You wallet may not be expanding, but the economy is.

A series of economic reports out Friday tell us that while labor costs remain at historic lows, momentum is building on several fronts for an economic recovery this year.

Both consumer sentiment and gross domestic product beat expectations today, as did the producer’s manufacturing index from Chicago. The news out of Chicago showed rapidly increasing new orders, and even better, that production was struggling to keep pace. The result: a strong boost in hiring in January. January was the fourth straight month of accelerating new orders for the Chicago PMI.

Other business activity in the GDP equation also showed signs of strengthening. Increases in fixed investments by businesses last quarter, particularly in equipment and software, suggest that businesses are gearing up for an accelerating pace of new orders and activity.

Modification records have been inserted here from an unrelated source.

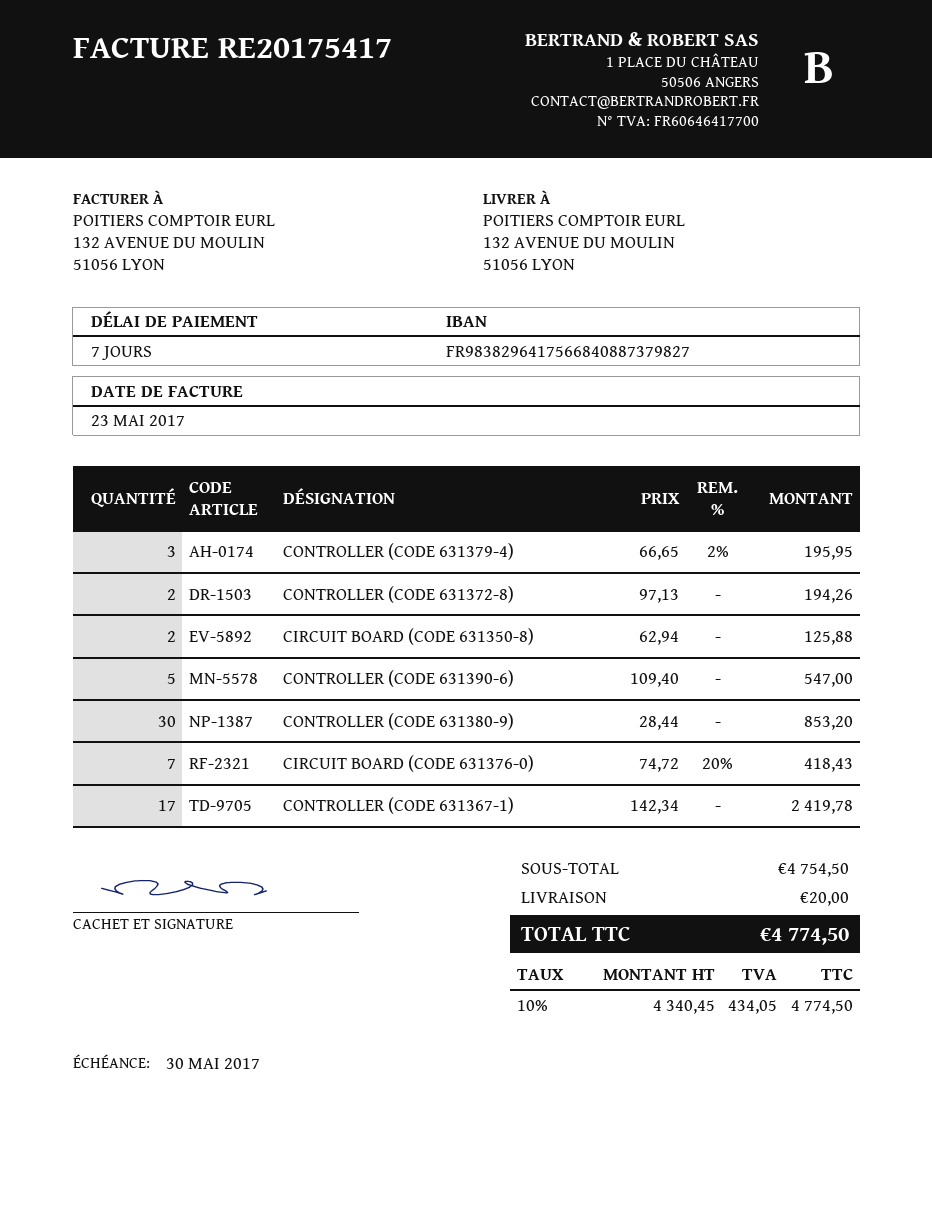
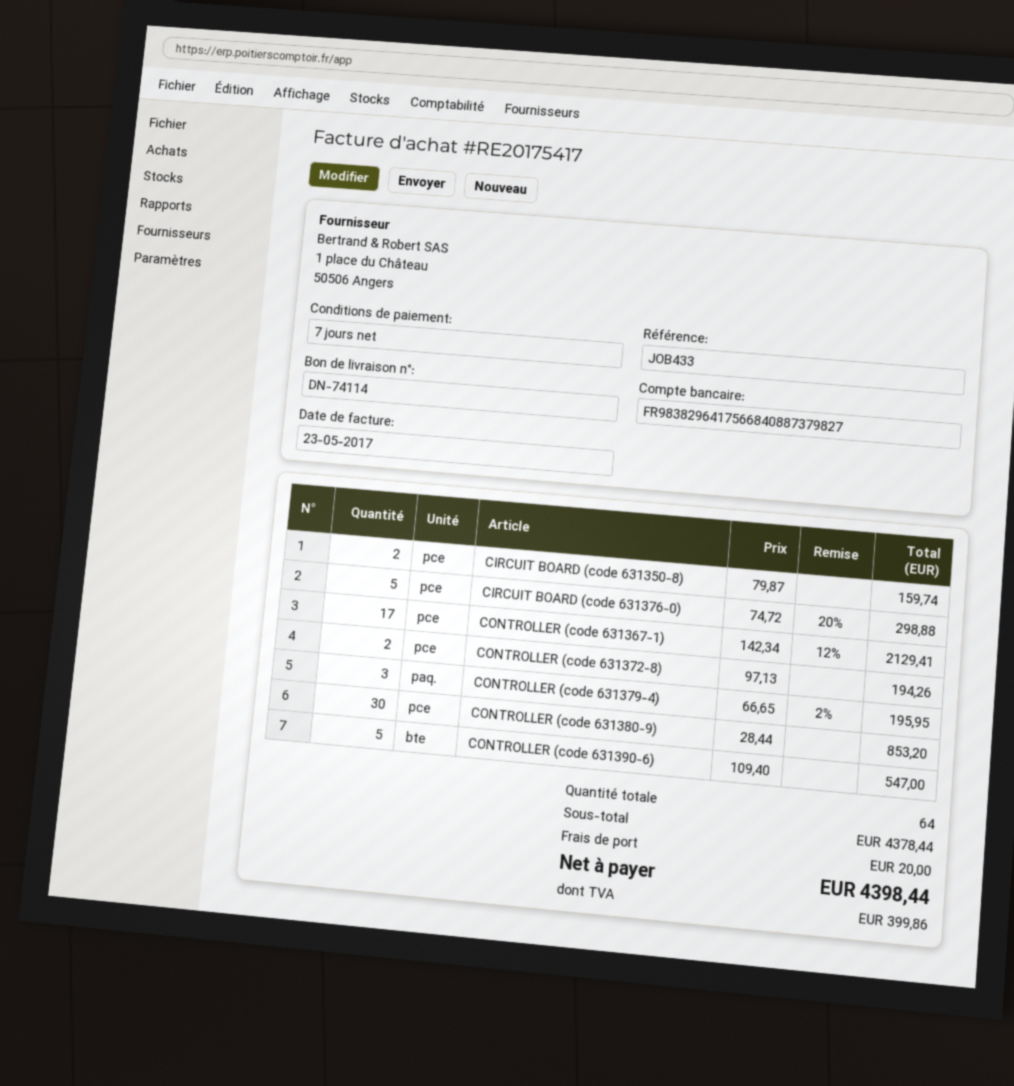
CIRCUIT BOARD (CODE 631350-8): 2 x 62.94 = 125.88 -> 2 x 79.87 = 159.74
CIRCUIT BOARD (CODE 631376-0): 7 x 74.72 - 20% = 418.43 -> 5 x 74.72 - 20% = 298.88
CONTROLLER (CODE 631367-1): 17 x 142.34 = 2419.78 -> 17 x 142.34 - 12% = 2129.41
subtotal: 4754.50 -> 4378.44
tax: 434.05 -> 399.86
total: 4774.50 -> 4398.44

And although consumer big-money purchases were down (likely affected by the end of the “cash for clunkers” program), purchases for nondurable goods and services increased.

Inventories, which grew last quarter and boosted GDP to an unexpected 5.7 percent, were a bit of a downer in the report. More importantly, however, real final sales (GDP less change in inventories) increased 2.2 percent compared to an increase of 1.5 percent for the third quarter 2009.

All things considered, these factors point to increases in production in the months ahead.

Last but not least, consumer sentiment improved to 74.4 in January compared to a mid-month reading of 72.8 and a reading of 72.5 for December. Consumer expectations were most improved, showing a 2.6 rise for the end of the month. Whether we can thank Senator Brown’s surprise upset in Massachusetts or the new messages coming out of Washington, any change in the zeitgeist is a welcome change and bodes well for improving economic conditions.

Consumers spending and employment remain the wild cards in the equation. But the news looks upbeat from here.